== Exercise input

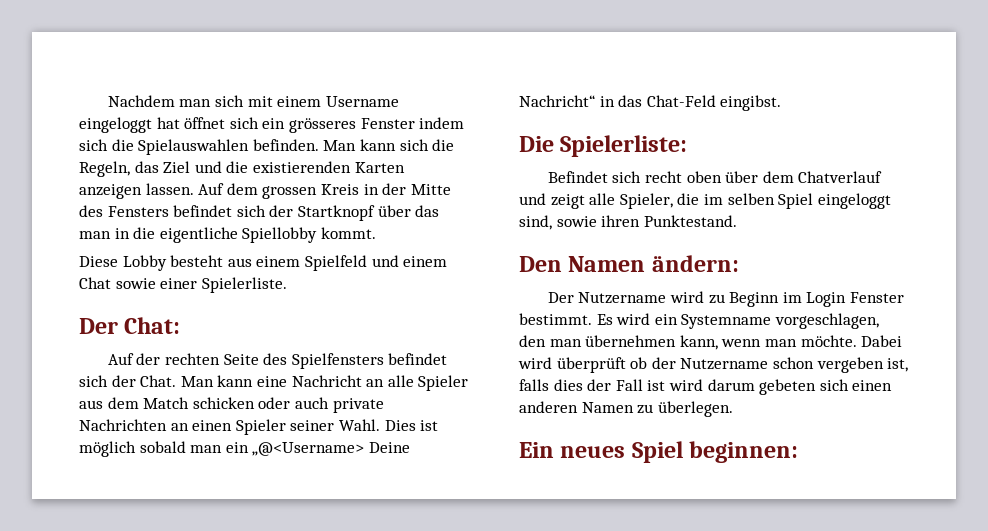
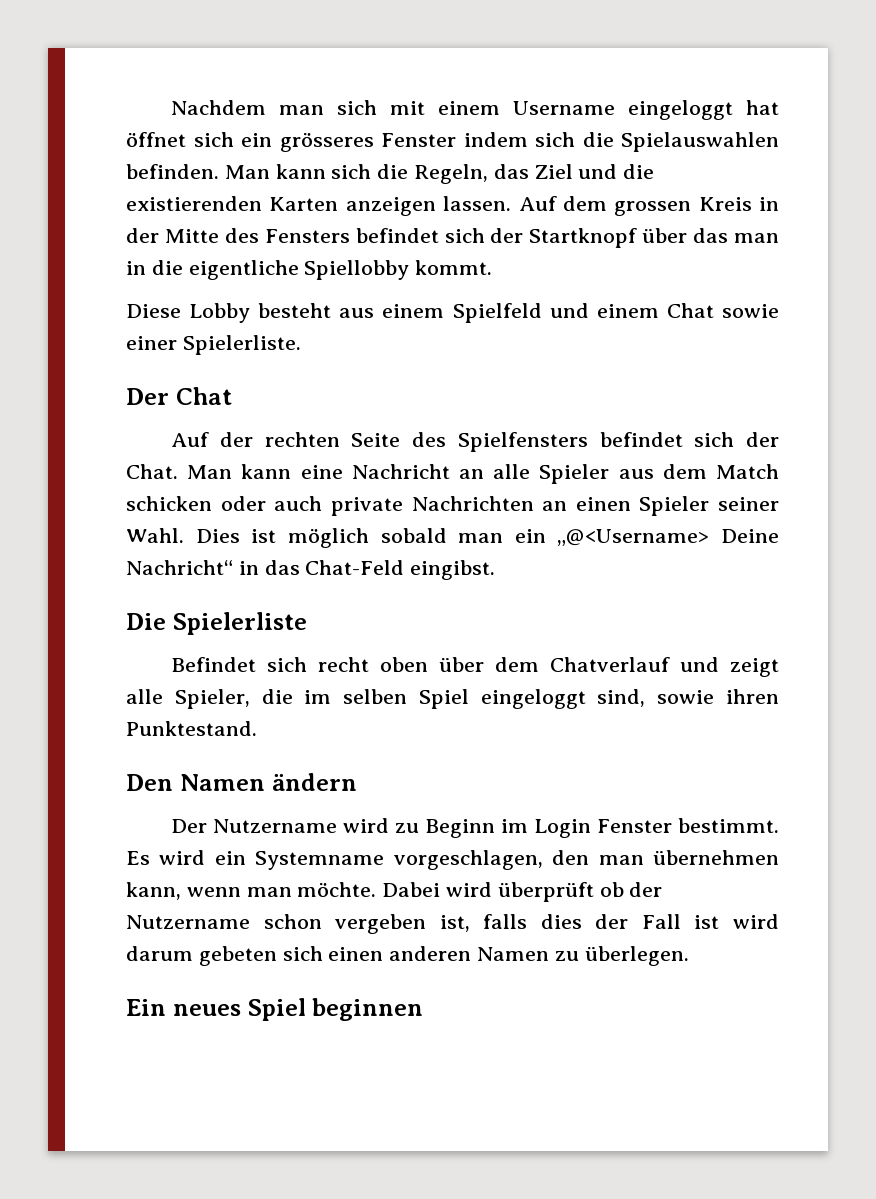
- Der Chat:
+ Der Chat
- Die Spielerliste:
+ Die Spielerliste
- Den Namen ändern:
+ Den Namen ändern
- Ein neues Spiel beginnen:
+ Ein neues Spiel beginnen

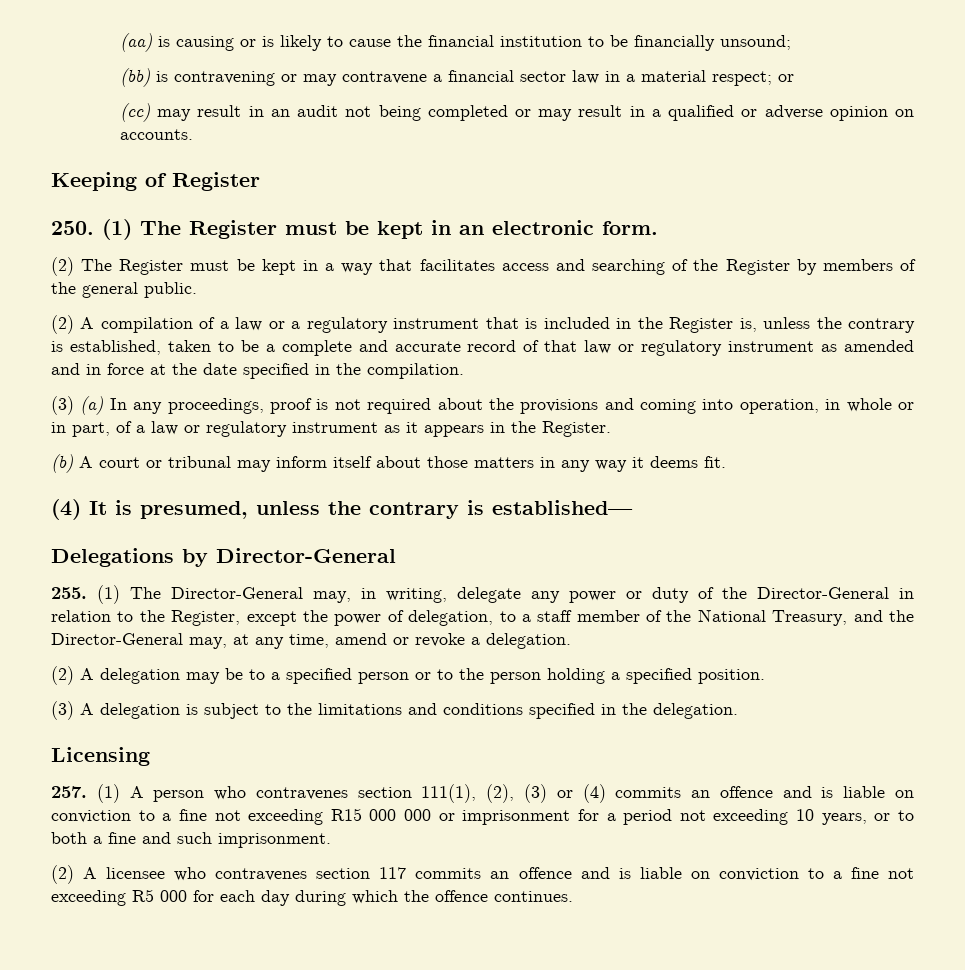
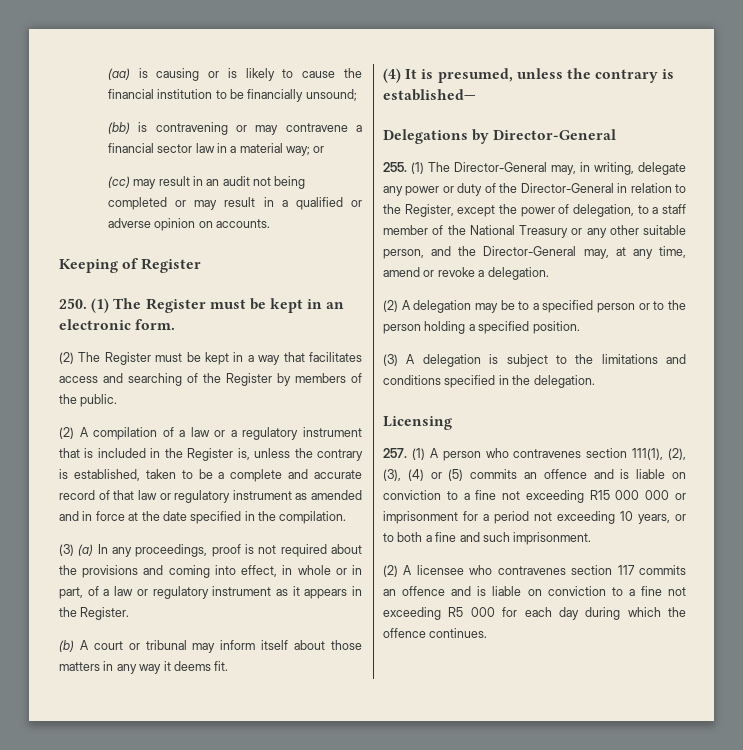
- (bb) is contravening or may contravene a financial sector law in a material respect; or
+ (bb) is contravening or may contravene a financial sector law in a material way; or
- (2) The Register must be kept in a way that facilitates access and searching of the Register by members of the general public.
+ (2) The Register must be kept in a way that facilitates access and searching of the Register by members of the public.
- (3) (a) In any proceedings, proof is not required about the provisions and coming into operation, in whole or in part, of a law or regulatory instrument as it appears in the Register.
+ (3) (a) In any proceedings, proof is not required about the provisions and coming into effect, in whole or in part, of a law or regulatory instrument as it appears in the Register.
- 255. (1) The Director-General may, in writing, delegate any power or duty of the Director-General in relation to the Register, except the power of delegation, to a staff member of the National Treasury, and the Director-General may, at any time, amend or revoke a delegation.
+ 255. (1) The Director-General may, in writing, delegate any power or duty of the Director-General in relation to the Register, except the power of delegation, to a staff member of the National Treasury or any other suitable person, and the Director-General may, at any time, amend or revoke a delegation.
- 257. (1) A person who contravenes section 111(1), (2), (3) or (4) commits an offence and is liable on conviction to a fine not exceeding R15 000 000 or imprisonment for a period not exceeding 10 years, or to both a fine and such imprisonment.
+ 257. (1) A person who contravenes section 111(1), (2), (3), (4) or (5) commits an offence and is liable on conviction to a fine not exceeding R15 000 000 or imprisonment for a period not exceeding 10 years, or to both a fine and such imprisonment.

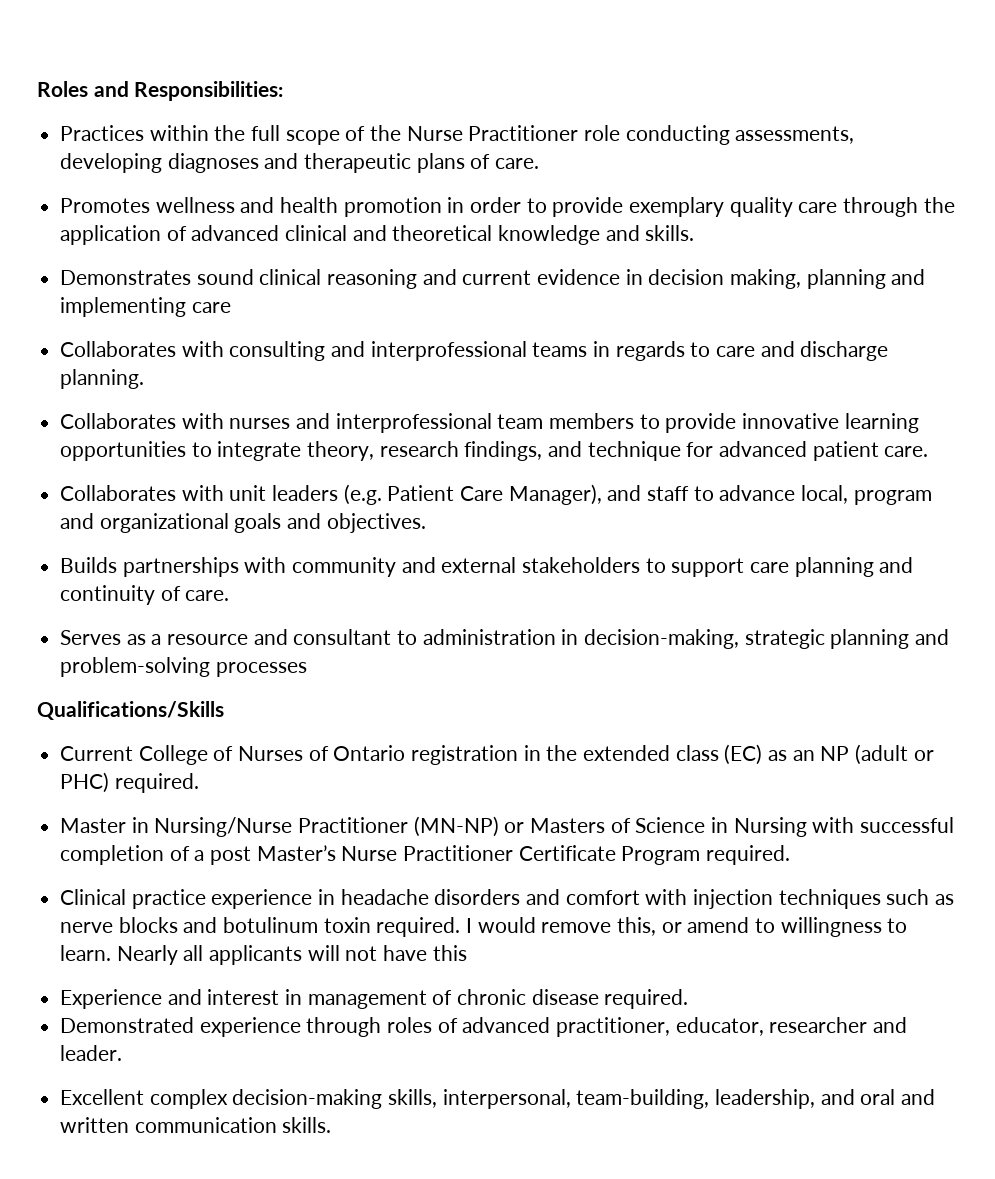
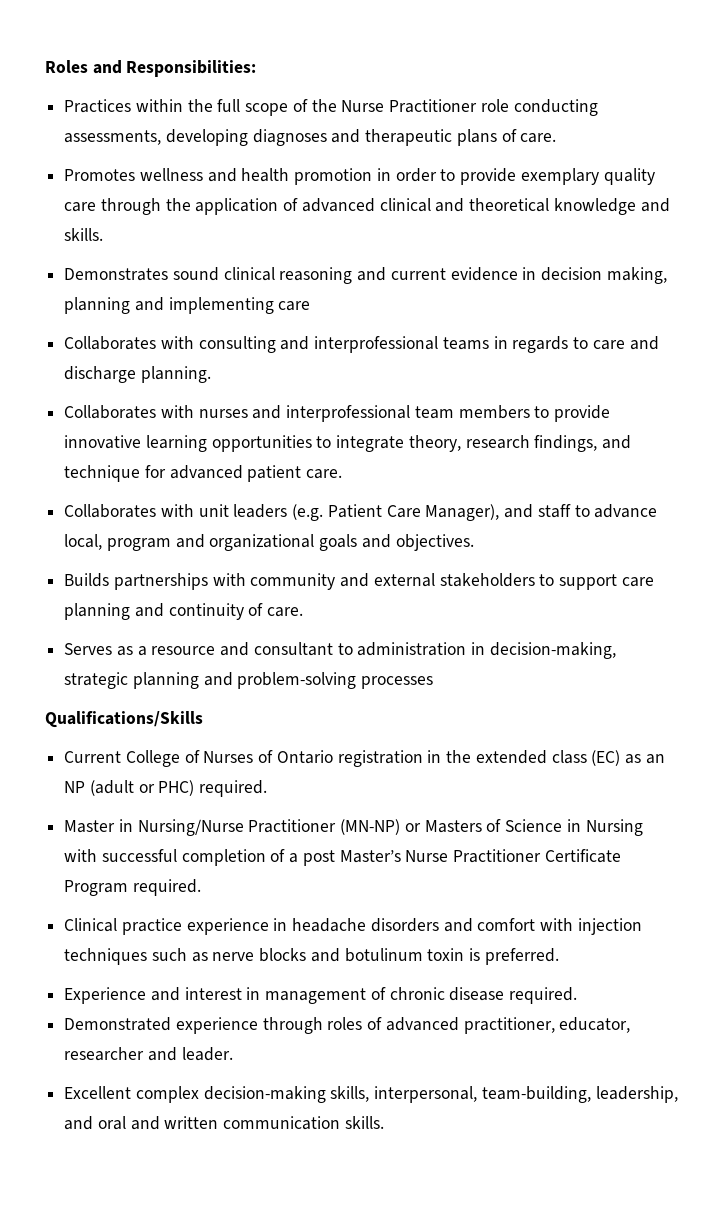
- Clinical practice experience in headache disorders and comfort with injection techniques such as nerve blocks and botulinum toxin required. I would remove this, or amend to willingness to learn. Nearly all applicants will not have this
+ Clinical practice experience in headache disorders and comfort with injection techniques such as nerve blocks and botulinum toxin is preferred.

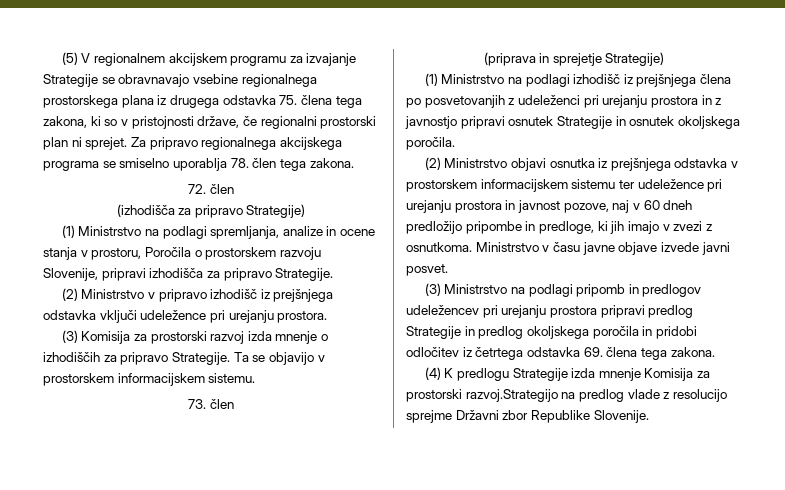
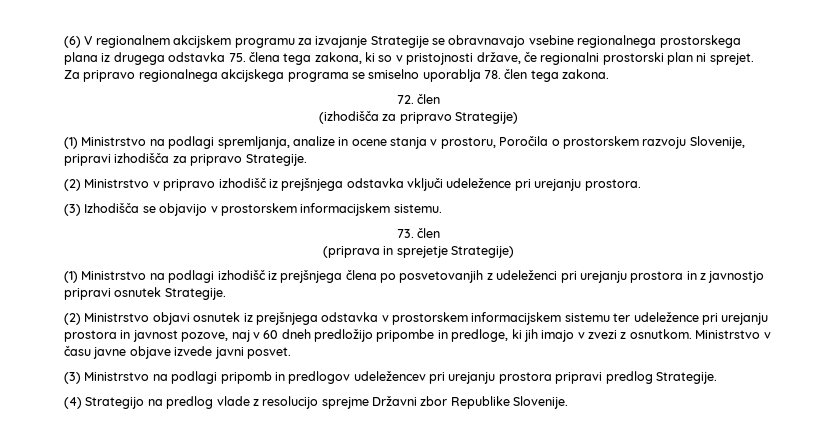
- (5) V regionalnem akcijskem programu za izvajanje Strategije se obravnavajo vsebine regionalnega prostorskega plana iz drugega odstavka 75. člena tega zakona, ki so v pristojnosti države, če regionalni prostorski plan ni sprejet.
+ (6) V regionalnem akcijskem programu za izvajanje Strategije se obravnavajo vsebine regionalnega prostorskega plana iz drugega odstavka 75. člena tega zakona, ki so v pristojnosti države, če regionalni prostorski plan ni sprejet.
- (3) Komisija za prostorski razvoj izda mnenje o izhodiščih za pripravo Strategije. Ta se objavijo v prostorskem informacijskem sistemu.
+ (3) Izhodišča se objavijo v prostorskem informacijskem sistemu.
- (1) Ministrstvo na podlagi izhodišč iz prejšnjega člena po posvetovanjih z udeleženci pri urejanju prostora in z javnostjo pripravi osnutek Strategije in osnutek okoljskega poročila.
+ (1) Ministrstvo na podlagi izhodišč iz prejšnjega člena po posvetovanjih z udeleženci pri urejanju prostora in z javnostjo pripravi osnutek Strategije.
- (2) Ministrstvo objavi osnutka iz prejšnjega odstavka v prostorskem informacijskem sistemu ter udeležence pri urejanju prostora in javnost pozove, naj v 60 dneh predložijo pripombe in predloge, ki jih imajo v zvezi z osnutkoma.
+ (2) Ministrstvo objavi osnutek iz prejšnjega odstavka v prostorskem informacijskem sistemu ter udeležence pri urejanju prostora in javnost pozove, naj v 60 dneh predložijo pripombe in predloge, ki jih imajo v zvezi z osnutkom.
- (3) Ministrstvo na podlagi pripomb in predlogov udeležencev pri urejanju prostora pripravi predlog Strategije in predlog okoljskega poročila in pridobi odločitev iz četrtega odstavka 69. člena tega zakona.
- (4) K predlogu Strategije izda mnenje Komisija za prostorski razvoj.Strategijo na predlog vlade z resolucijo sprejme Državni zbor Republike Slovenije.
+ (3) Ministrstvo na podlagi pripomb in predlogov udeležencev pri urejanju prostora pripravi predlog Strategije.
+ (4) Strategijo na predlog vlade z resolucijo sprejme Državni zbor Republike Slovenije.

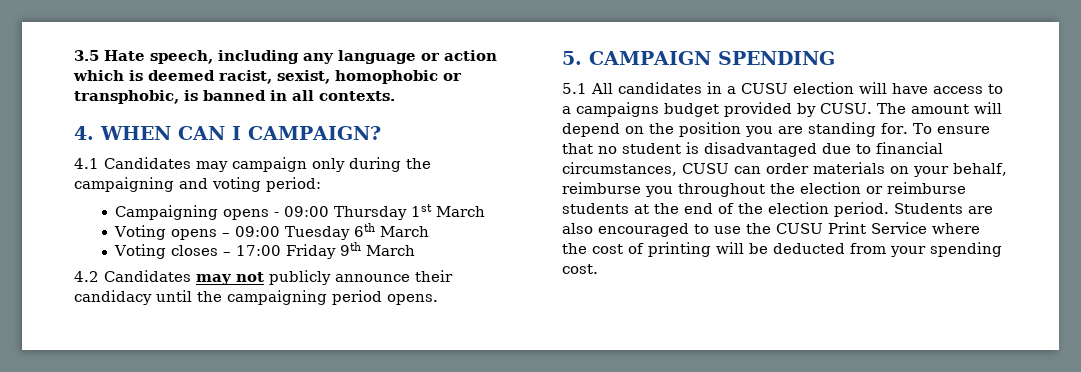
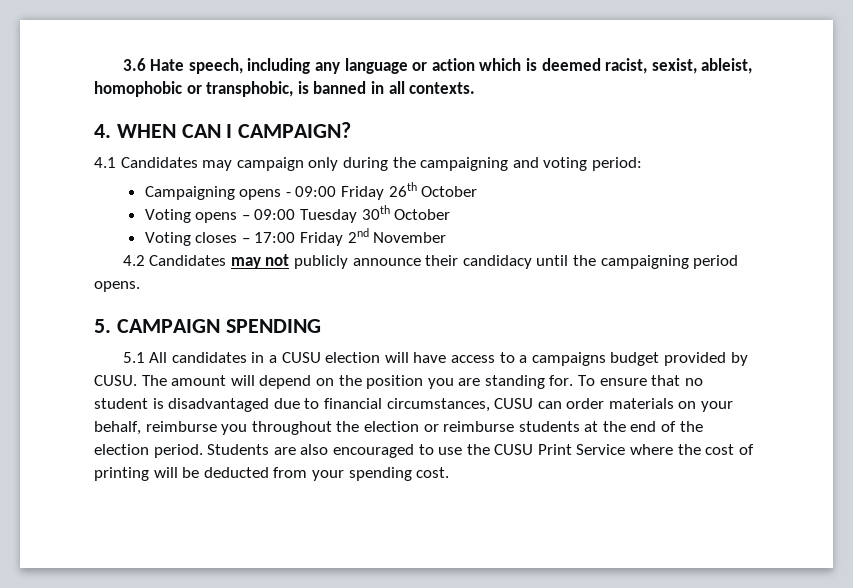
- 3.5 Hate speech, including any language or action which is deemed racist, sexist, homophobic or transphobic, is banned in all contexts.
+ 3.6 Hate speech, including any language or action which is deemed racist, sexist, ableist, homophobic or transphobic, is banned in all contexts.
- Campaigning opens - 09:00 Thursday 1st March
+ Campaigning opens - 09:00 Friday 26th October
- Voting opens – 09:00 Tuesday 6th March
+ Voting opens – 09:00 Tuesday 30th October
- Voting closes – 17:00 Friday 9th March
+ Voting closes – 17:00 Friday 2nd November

====

• What you need to do: Please give back exactly the lines from the first line of the records above through the line containing "material way; or", only those and both included, with the pictures removed.

• Response box:
- Der Chat:
+ Der Chat
- Die Spielerliste:
+ Die Spielerliste
- Den Namen ändern:
+ Den Namen ändern
- Ein neues Spiel beginnen:
+ Ein neues Spiel beginnen

- (bb) is contravening or may contravene a financial sector law in a material respect; or
+ (bb) is contravening or may contravene a financial sector law in a material way; or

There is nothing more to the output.